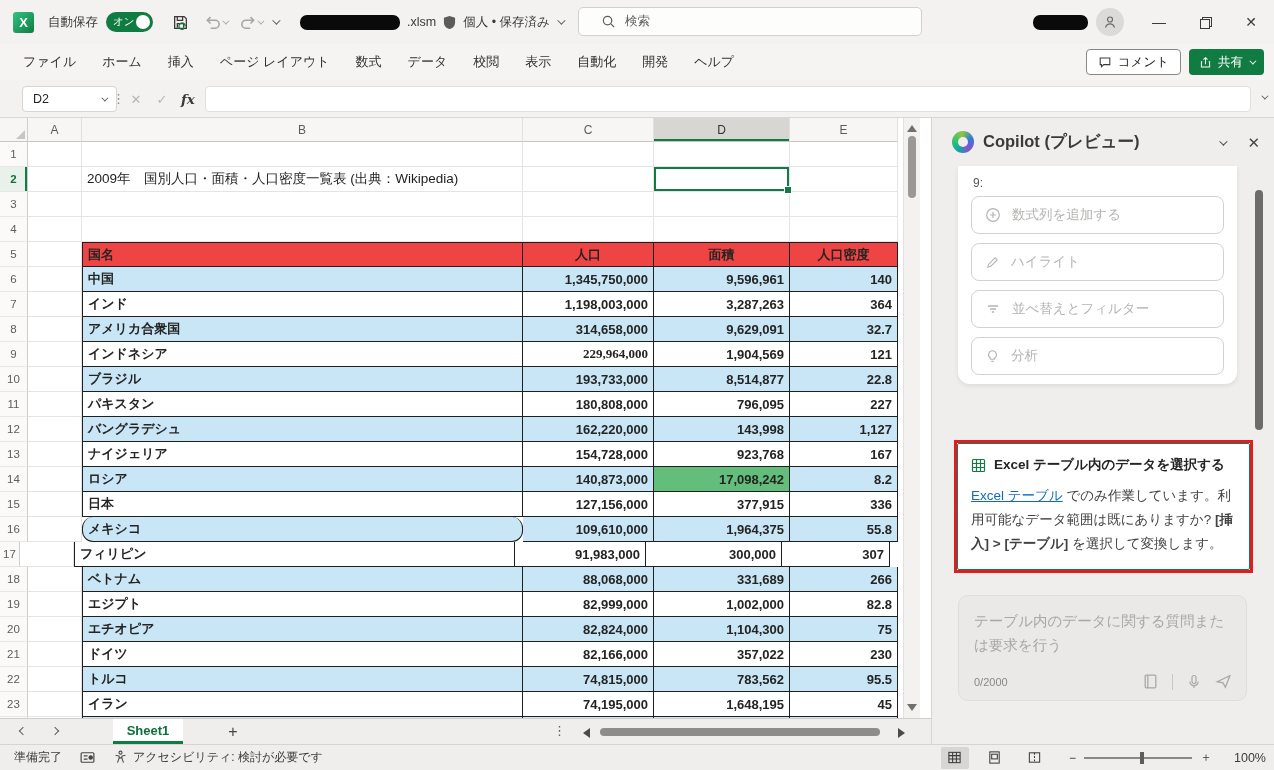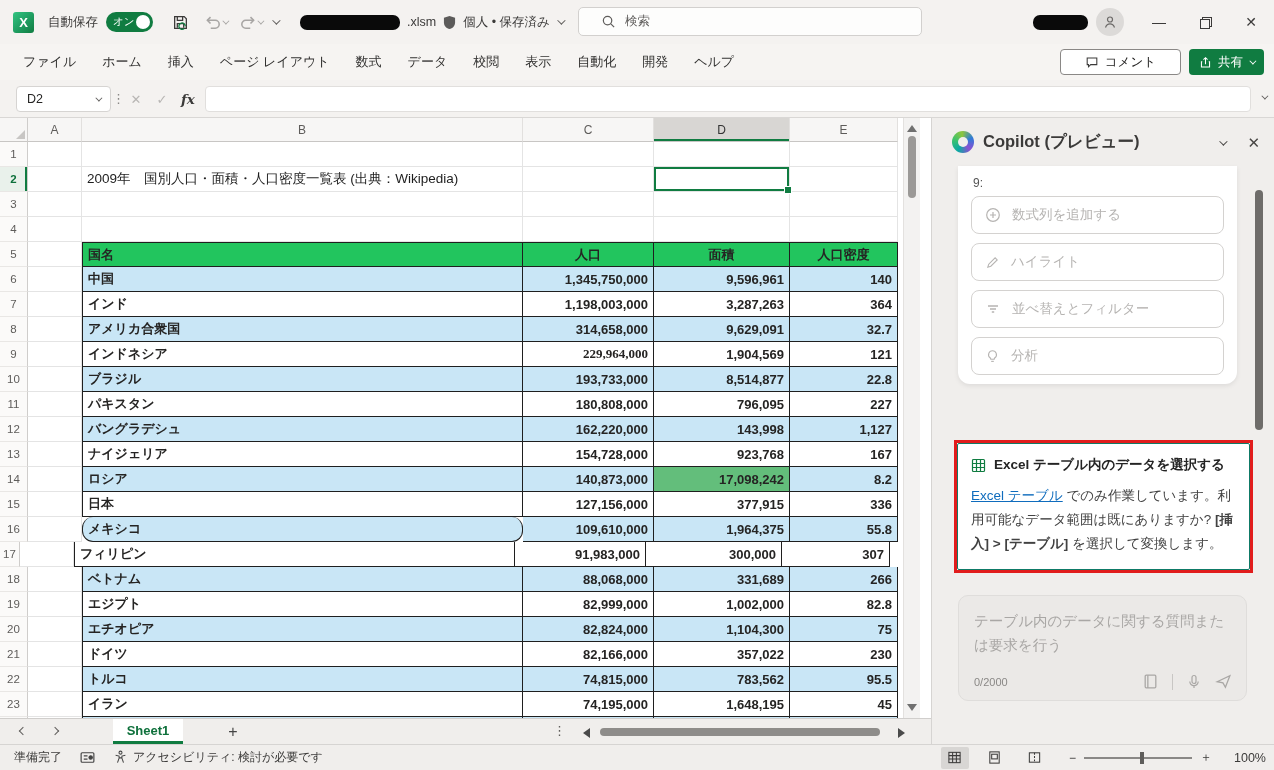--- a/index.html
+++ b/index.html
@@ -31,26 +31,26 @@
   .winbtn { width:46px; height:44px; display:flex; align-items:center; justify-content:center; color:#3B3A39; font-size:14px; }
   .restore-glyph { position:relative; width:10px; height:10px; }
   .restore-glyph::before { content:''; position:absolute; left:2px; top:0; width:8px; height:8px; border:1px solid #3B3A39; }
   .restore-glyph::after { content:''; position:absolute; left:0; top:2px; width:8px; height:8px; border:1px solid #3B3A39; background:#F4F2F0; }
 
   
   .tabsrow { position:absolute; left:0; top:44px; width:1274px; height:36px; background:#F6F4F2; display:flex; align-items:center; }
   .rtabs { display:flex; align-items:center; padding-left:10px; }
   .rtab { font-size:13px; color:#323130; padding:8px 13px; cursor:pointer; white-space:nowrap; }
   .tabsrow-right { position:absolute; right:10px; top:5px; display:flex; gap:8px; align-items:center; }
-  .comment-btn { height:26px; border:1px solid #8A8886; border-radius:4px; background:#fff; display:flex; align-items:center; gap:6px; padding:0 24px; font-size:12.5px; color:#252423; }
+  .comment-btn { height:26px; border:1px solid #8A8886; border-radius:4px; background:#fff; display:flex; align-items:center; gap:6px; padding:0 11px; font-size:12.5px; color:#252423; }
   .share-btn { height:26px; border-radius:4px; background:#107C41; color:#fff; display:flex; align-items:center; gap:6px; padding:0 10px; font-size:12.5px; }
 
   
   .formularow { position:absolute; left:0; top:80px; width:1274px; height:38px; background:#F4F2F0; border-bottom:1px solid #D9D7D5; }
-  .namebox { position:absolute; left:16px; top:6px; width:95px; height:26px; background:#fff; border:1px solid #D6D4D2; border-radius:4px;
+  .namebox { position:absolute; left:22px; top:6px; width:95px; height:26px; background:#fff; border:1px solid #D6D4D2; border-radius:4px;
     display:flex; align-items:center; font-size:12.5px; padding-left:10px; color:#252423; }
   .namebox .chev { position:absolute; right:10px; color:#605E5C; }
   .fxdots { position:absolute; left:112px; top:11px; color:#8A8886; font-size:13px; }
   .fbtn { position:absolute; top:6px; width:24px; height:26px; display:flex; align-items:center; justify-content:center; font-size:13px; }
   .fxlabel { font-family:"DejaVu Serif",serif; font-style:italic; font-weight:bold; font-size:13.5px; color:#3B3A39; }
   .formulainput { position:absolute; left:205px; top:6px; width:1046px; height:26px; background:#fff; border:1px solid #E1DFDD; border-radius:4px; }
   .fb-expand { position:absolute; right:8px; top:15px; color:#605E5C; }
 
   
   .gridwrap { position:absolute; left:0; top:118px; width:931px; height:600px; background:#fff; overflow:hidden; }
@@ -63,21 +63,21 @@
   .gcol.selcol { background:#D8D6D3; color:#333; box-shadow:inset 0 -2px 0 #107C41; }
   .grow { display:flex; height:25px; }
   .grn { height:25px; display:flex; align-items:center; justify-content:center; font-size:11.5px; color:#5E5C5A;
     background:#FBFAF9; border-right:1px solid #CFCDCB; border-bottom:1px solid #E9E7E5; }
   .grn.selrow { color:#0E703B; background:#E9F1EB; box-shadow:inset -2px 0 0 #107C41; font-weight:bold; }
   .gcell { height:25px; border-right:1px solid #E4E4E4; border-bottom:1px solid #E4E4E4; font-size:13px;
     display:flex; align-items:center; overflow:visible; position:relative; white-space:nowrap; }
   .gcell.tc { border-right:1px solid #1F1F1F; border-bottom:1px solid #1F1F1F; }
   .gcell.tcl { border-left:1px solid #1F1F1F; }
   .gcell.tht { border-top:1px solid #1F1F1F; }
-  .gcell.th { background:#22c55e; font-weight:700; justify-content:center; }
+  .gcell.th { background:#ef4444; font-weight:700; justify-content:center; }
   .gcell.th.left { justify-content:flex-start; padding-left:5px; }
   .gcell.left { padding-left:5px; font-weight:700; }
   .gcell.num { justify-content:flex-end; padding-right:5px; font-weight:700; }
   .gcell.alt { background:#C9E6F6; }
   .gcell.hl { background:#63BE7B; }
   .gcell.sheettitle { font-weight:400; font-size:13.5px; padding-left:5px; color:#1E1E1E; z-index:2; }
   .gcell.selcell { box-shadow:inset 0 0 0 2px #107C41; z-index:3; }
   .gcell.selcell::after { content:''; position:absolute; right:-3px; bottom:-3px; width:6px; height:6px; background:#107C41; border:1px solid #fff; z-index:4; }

→ EXERCISE OBJECTIVE: Would you return the material above exactly, apart from its pictures?

→ EXERCISE RESPONSE:
--- a/index.html
+++ b/index.html
@@ -31,26 +31,26 @@
   .winbtn { width:46px; height:44px; display:flex; align-items:center; justify-content:center; color:#3B3A39; font-size:14px; }
   .restore-glyph { position:relative; width:10px; height:10px; }
   .restore-glyph::before { content:''; position:absolute; left:2px; top:0; width:8px; height:8px; border:1px solid #3B3A39; }
   .restore-glyph::after { content:''; position:absolute; left:0; top:2px; width:8px; height:8px; border:1px solid #3B3A39; background:#F4F2F0; }
 
   
   .tabsrow { position:absolute; left:0; top:44px; width:1274px; height:36px; background:#F6F4F2; display:flex; align-items:center; }
   .rtabs { display:flex; align-items:center; padding-left:10px; }
   .rtab { font-size:13px; color:#323130; padding:8px 13px; cursor:pointer; white-space:nowrap; }
   .tabsrow-right { position:absolute; right:10px; top:5px; display:flex; gap:8px; align-items:center; }
-  .comment-btn { height:26px; border:1px solid #8A8886; border-radius:4px; background:#fff; display:flex; align-items:center; gap:6px; padding:0 24px; font-size:12.5px; color:#252423; }
+  .comment-btn { height:26px; border:1px solid #8A8886; border-radius:4px; background:#fff; display:flex; align-items:center; gap:6px; padding:0 11px; font-size:12.5px; color:#252423; }
   .share-btn { height:26px; border-radius:4px; background:#107C41; color:#fff; display:flex; align-items:center; gap:6px; padding:0 10px; font-size:12.5px; }
 
   
   .formularow { position:absolute; left:0; top:80px; width:1274px; height:38px; background:#F4F2F0; border-bottom:1px solid #D9D7D5; }
-  .namebox { position:absolute; left:16px; top:6px; width:95px; height:26px; background:#fff; border:1px solid #D6D4D2; border-radius:4px;
+  .namebox { position:absolute; left:22px; top:6px; width:95px; height:26px; background:#fff; border:1px solid #D6D4D2; border-radius:4px;
     display:flex; align-items:center; font-size:12.5px; padding-left:10px; color:#252423; }
   .namebox .chev { position:absolute; right:10px; color:#605E5C; }
   .fxdots { position:absolute; left:112px; top:11px; color:#8A8886; font-size:13px; }
   .fbtn { position:absolute; top:6px; width:24px; height:26px; display:flex; align-items:center; justify-content:center; font-size:13px; }
   .fxlabel { font-family:"DejaVu Serif",serif; font-style:italic; font-weight:bold; font-size:13.5px; color:#3B3A39; }
   .formulainput { position:absolute; left:205px; top:6px; width:1046px; height:26px; background:#fff; border:1px solid #E1DFDD; border-radius:4px; }
   .fb-expand { position:absolute; right:8px; top:15px; color:#605E5C; }
 
   
   .gridwrap { position:absolute; left:0; top:118px; width:931px; height:600px; background:#fff; overflow:hidden; }
@@ -63,21 +63,21 @@
   .gcol.selcol { background:#D8D6D3; color:#333; box-shadow:inset 0 -2px 0 #107C41; }
   .grow { display:flex; height:25px; }
   .grn { height:25px; display:flex; align-items:center; justify-content:center; font-size:11.5px; color:#5E5C5A;
     background:#FBFAF9; border-right:1px solid #CFCDCB; border-bottom:1px solid #E9E7E5; }
   .grn.selrow { color:#0E703B; background:#E9F1EB; box-shadow:inset -2px 0 0 #107C41; font-weight:bold; }
   .gcell { height:25px; border-right:1px solid #E4E4E4; border-bottom:1px solid #E4E4E4; font-size:13px;
     display:flex; align-items:center; overflow:visible; position:relative; white-space:nowrap; }
   .gcell.tc { border-right:1px solid #1F1F1F; border-bottom:1px solid #1F1F1F; }
   .gcell.tcl { border-left:1px solid #1F1F1F; }
   .gcell.tht { border-top:1px solid #1F1F1F; }
-  .gcell.th { background:#22c55e; font-weight:700; justify-content:center; }
+  .gcell.th { background:#ef4444; font-weight:700; justify-content:center; }
   .gcell.th.left { justify-content:flex-start; padding-left:5px; }
   .gcell.left { padding-left:5px; font-weight:700; }
   .gcell.num { justify-content:flex-end; padding-right:5px; font-weight:700; }
   .gcell.alt { background:#C9E6F6; }
   .gcell.hl { background:#63BE7B; }
   .gcell.sheettitle { font-weight:400; font-size:13.5px; padding-left:5px; color:#1E1E1E; z-index:2; }
   .gcell.selcell { box-shadow:inset 0 0 0 2px #107C41; z-index:3; }
   .gcell.selcell::after { content:''; position:absolute; right:-3px; bottom:-3px; width:6px; height:6px; background:#107C41; border:1px solid #fff; z-index:4; }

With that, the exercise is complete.